- 2017 Lake Chad offensive: Part of Boko Haram insurgency
| Date | June 24–25, 2017 |
| Location | Malkonory, Toumbo, Rego, Aregué, Métilé, and Toumbo Djéni, Lake Chad, Chad |
| Result | Chadian victory |

Belligerents
- Chad France (logistical support only): ISWAP

Casualties and losses
- 8 killed 18 injured: 162 killed

= 2017 Lake Chad offensive =

Between June 24 and 25, 2017, Chadian forces launched an offensive against ISWAP in Chadian areas of Lake Chad, killing over 164 jihadists.

== Background ==
Boko Haram, known after March 7, 2015, as the Islamic State's West Africa Province (ISWAP), first attacked Chadian territory in March 2015 at the battle of Ngouboua, killing several Chadian soldiers and several dozen civilians.

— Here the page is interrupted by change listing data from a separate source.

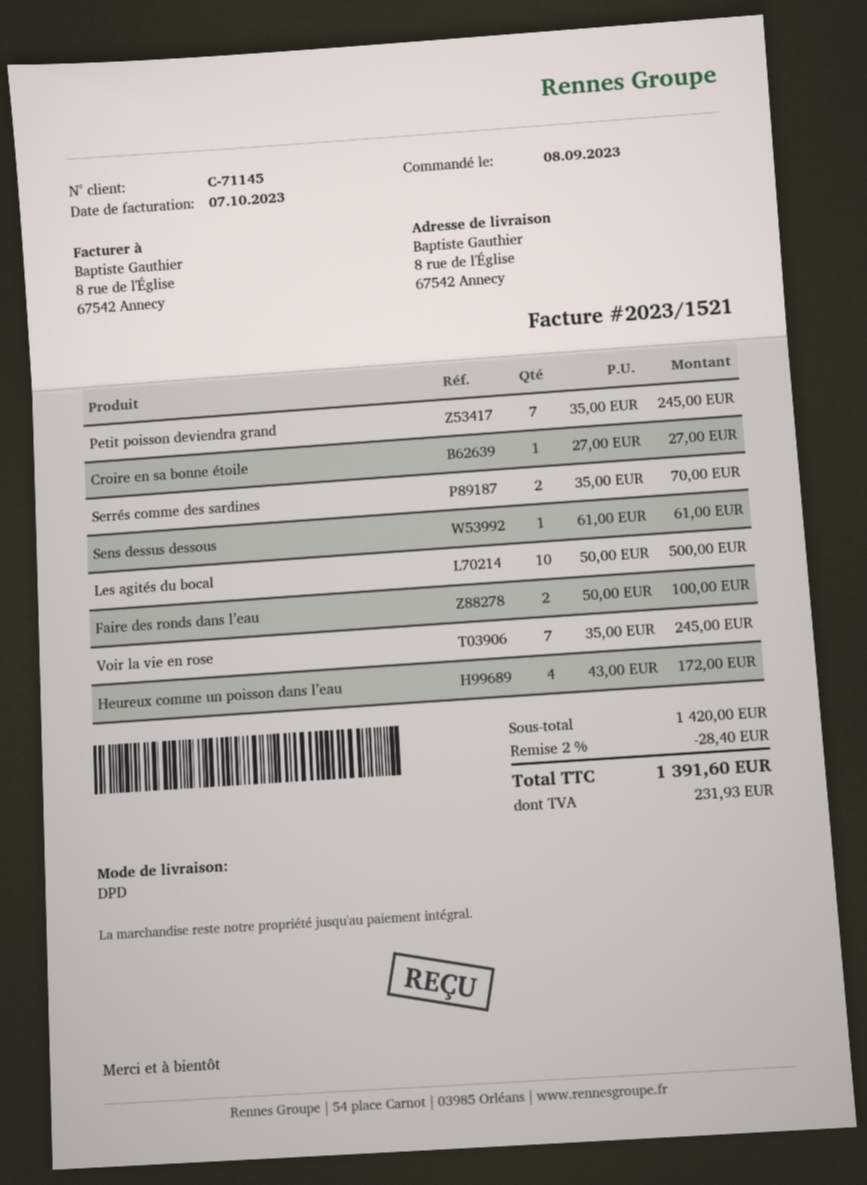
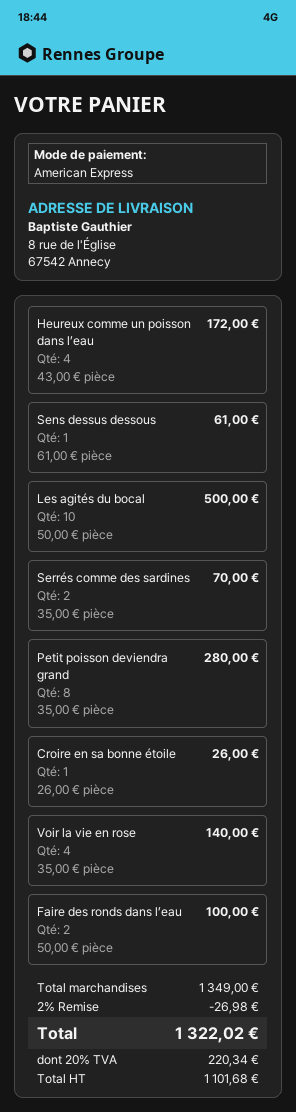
Petit poisson deviendra grand: 7 x 35.00 = 245.00 -> 8 x 35.00 = 280.00
Croire en sa bonne étoile: 1 x 27.00 = 27.00 -> 1 x 26.00 = 26.00
Voir la vie en rose: 7 x 35.00 = 245.00 -> 4 x 35.00 = 140.00
subtotal: 1420.00 -> 1349.00
discount: 2% = 28.40 -> 2% = 26.98
tax: 231.93 -> 220.34
total: 1391.60 -> 1322.02

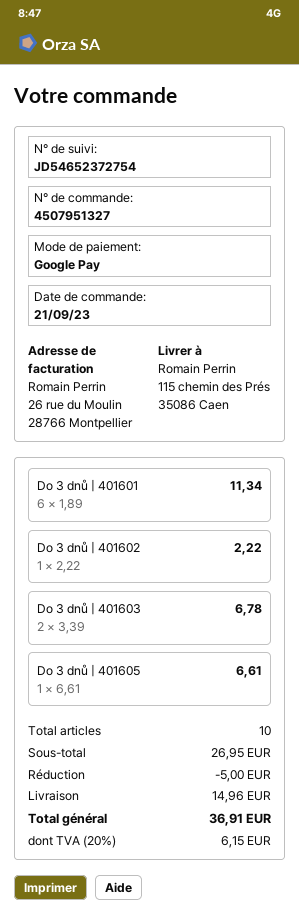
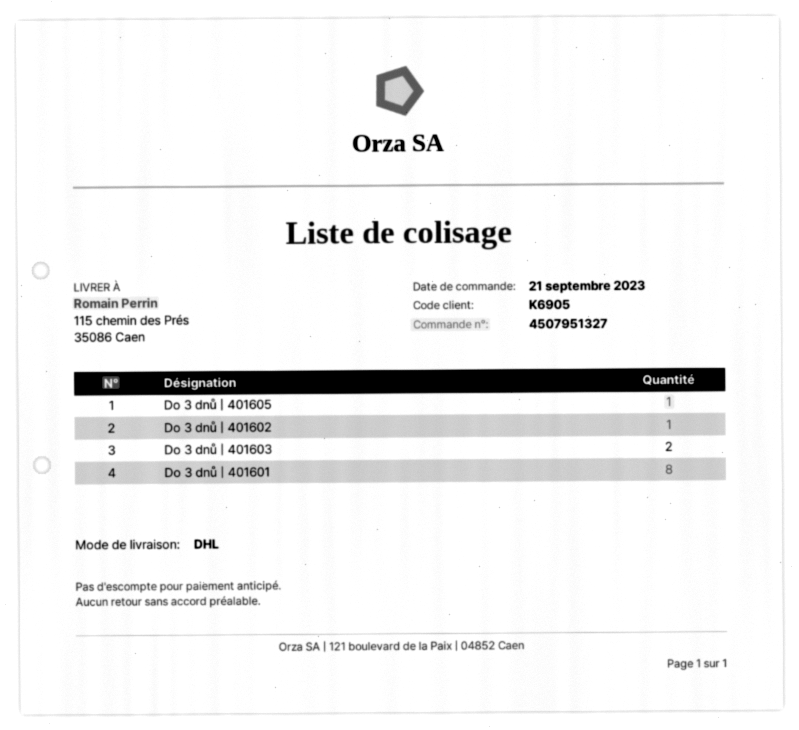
Do 3 dnů | 401601: 6 -> 8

They attacked Chadian territory several more times in 2015, but barely in 2016. ISWAP attacked the village of Djoroye near Kaïga between September 24 and 25, 2016, killing seven Chadian soldiers. On May 5, 2017, ISWAP attacked a Chadian post at Kaïga, embarrassing the Chadian army.

== Offensive ==
On June 24, Chadian forces launched their offensive on ISWAP on six islands on Lake Chad in Chadian territory; Malkonory, Toumbo, Rego, Aregue, Metile, and Toumbo Djeni. Chadian army spokesman Azem Bermandoa said that "the satanic forces of Boko Haram" were driven from the islands by June 25. According to him, eight Chadian soldiers were killed and 18 were injured across the day of fighting. ISWAP suffered 162 deaths and six vehicles destroyed. French soldiers in Operation Barkhane also took an active role in the offensive, providing medical support and evacuating wounded Chadian soldiers from the battlefield.